▶ [What to produce]: Omit the images and output every line of the data below exactly.

▶ [Given entries]:

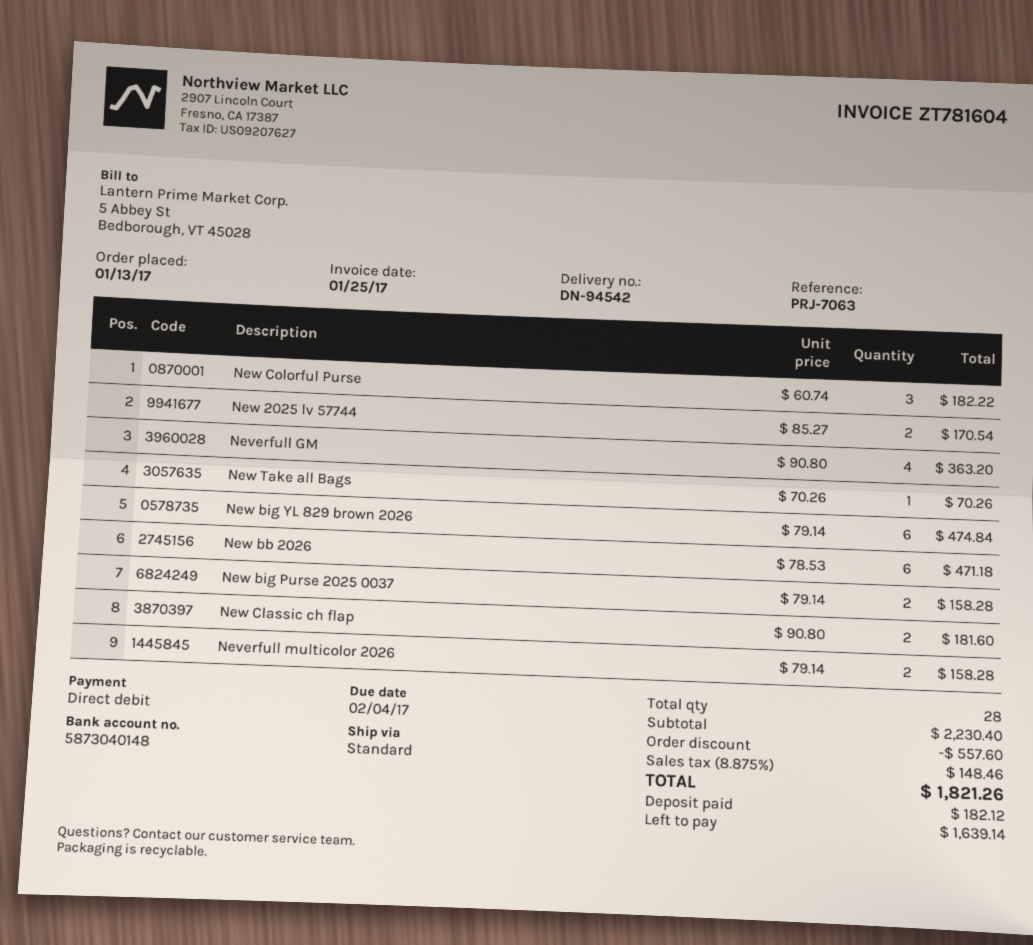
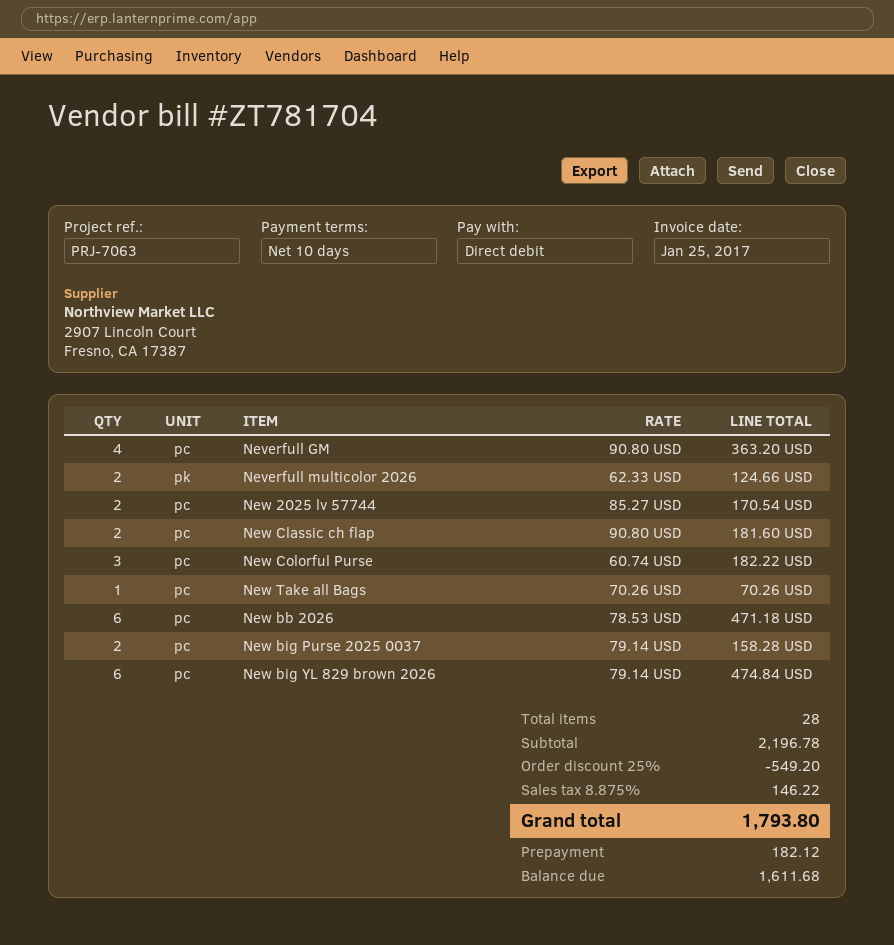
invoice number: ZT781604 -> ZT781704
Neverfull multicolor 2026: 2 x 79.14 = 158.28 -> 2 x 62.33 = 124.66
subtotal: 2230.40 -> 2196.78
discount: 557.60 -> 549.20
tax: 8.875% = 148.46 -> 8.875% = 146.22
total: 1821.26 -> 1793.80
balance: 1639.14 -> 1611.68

▶ [Task answer]:
invoice number: ZT781604 -> ZT781704
Neverfull multicolor 2026: 2 x 79.14 = 158.28 -> 2 x 62.33 = 124.66
subtotal: 2230.40 -> 2196.78
discount: 557.60 -> 549.20
tax: 8.875% = 148.46 -> 8.875% = 146.22
total: 1821.26 -> 1793.80
balance: 1639.14 -> 1611.68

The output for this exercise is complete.